Water underground is tireless.
Where snow has melted, geese feed from the softness.

Whose head isn’t wobbly as an ox’s on a stick-figure spine?
Whose skin isn’t a natural quarantine to the natural world?

Cinematically roving, the park was a graveyard without graves.
In which, we craved the mulched scent of Christmas trees,
an air mezzo formal
like the lawyer had allotted a single afternoon, beyond which,
a decision was required.

On the hospital’s sixth floor, machines labored forth
the sound of digital moss. Still, it was impossible to coax the
hermit crab from its shell with another shell.

The vivisected head of the plastic baby doll lay next to
an ice-ladder pondside.
The moon’s umbilicus dangled freely in daylight too bright to see.

How to come to your name as your own?
When the washing machine cracked the bricks holding it up…
And doctor of anything was half of what a dandelion root knew…

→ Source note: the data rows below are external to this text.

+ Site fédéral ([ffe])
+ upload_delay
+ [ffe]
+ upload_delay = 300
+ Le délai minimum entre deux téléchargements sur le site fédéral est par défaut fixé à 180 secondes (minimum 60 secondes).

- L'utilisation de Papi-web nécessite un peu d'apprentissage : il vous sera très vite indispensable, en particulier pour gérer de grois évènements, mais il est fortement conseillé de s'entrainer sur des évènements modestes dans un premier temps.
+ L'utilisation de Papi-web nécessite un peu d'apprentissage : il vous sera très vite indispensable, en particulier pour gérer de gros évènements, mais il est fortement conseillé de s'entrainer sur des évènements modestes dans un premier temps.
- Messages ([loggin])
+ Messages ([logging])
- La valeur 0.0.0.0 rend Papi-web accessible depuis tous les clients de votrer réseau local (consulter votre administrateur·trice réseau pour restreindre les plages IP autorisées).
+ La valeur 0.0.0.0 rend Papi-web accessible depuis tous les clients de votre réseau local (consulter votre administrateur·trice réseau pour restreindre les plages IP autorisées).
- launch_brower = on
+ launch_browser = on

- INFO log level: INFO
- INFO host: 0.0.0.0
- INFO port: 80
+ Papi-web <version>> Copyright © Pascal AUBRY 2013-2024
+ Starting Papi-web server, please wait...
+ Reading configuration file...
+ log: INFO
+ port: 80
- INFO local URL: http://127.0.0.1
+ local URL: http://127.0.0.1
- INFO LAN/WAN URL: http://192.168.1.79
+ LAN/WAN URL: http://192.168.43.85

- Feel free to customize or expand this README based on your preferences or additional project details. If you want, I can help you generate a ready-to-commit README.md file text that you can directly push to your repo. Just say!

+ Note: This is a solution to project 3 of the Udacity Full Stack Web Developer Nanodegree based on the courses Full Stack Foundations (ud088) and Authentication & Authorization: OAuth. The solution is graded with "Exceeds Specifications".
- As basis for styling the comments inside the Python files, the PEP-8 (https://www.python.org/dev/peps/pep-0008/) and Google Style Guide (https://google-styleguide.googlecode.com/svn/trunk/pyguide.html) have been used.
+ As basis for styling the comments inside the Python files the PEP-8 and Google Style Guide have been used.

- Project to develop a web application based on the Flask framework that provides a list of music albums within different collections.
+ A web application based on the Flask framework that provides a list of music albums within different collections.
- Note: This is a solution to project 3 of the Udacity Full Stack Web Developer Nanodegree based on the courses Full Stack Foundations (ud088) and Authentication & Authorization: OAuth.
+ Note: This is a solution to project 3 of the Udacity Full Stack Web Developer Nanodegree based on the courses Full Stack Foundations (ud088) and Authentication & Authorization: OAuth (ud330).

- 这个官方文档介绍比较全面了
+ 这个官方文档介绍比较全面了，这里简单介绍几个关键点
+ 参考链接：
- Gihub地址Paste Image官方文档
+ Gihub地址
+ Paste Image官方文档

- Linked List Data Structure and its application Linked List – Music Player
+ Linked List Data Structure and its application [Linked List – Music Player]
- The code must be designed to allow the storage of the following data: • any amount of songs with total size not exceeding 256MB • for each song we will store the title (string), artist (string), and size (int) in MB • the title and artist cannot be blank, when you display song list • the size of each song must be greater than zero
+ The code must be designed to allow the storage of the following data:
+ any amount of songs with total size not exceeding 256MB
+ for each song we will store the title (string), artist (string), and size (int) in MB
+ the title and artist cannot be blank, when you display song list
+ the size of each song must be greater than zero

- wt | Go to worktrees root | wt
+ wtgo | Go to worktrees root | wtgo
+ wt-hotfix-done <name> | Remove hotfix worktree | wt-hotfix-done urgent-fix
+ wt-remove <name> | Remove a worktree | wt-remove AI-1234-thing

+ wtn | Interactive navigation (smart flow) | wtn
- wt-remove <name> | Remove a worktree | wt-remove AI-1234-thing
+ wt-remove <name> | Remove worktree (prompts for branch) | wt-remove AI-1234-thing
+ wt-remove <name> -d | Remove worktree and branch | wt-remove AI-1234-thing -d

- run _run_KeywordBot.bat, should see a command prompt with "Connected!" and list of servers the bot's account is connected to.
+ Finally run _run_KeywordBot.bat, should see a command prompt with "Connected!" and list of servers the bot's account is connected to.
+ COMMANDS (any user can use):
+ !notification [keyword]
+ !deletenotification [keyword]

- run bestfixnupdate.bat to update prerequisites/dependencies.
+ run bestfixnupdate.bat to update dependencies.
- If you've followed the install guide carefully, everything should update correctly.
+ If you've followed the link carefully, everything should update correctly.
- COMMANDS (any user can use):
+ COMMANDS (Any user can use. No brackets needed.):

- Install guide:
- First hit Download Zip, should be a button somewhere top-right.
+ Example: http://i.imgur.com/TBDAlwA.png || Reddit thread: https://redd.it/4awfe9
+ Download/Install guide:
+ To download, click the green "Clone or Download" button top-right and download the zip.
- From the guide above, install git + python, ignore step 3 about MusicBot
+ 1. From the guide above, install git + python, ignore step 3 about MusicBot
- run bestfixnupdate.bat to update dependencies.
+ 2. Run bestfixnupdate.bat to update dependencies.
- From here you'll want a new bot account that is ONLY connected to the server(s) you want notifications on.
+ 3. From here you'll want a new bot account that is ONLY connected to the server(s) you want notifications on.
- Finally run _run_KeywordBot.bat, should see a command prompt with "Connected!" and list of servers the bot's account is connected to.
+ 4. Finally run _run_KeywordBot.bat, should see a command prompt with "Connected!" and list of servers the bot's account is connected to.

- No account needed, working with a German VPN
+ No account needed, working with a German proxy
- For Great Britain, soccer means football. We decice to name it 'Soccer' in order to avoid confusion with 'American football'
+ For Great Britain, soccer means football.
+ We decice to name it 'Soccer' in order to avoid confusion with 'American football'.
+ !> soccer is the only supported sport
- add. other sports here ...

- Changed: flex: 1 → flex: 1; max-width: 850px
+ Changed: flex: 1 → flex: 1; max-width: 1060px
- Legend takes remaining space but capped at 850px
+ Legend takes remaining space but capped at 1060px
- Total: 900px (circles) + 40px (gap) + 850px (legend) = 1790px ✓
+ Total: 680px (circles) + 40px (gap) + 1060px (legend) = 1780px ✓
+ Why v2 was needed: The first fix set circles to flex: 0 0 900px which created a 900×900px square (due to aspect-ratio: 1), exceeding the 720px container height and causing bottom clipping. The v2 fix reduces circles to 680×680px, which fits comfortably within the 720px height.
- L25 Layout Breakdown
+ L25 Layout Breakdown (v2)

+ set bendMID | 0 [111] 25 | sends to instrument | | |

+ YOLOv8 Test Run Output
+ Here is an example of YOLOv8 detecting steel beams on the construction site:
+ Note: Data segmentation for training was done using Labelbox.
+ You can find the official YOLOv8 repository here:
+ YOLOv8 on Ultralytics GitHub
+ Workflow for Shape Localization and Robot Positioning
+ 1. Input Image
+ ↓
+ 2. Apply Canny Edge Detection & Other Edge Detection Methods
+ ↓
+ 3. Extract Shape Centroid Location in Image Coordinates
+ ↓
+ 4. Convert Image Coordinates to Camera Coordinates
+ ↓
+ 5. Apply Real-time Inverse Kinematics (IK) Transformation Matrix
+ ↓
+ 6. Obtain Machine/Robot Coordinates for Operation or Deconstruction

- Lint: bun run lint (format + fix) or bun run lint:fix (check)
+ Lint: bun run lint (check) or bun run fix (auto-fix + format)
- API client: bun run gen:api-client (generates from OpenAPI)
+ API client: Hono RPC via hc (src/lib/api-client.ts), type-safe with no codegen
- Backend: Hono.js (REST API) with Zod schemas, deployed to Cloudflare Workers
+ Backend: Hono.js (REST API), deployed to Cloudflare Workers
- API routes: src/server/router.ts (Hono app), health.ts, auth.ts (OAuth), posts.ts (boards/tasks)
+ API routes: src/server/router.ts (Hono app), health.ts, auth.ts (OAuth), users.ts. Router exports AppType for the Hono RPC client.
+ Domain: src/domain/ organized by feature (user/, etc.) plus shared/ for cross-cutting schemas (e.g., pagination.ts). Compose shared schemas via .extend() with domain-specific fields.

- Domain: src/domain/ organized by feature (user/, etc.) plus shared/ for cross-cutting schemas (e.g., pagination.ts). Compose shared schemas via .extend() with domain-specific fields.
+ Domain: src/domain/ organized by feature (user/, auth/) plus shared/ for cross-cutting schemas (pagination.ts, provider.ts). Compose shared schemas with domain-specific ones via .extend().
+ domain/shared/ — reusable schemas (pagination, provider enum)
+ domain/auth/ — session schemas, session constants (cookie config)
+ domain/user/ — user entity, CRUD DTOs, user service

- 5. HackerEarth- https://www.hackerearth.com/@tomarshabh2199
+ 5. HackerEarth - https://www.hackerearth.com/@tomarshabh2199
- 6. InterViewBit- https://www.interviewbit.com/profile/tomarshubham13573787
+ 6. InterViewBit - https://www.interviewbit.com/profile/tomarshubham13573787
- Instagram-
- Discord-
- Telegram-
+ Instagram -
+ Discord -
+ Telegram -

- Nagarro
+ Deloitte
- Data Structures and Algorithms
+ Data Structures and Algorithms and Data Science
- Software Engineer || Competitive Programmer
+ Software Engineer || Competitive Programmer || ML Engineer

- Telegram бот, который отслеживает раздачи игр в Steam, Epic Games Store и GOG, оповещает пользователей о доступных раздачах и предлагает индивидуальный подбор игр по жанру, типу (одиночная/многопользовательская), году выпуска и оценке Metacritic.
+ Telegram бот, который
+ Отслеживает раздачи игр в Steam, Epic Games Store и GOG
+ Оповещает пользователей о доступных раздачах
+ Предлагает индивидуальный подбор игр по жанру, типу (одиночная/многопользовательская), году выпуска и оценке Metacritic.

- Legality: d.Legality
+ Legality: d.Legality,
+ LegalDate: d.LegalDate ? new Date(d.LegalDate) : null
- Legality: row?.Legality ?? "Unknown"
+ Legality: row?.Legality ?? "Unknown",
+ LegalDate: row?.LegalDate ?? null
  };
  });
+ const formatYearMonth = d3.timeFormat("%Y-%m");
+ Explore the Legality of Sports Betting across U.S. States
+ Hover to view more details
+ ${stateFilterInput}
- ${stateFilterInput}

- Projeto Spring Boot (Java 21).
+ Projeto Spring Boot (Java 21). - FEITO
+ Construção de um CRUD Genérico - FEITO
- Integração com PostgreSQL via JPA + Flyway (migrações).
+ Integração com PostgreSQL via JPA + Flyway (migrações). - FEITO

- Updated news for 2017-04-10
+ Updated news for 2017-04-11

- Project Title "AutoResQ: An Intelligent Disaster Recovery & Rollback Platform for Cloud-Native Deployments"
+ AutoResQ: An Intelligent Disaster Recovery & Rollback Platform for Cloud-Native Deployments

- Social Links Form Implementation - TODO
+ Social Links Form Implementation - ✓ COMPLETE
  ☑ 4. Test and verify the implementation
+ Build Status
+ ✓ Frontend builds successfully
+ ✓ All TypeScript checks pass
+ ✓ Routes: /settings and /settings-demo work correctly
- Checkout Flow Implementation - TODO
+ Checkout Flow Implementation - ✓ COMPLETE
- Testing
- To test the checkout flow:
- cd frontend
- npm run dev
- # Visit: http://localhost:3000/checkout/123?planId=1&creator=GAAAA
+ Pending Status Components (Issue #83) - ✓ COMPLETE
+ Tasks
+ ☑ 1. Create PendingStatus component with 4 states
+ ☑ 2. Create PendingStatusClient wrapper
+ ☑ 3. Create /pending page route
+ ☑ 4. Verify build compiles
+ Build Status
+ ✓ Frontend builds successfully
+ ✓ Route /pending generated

True: the rug’s arabesque was no longer emblematic of living.
Aesthetics, too, were scientific laws obeyed & broken.
You created your own weather system entering a room.

Beneath, the bones of the dead seemed simply
bones of the deep dead, the glee of sledder’s sentences
like doors too heavy for hinges.

My words were your words, my growling bowels
your growling bowels.
Either the geese were always there, or they would never leave.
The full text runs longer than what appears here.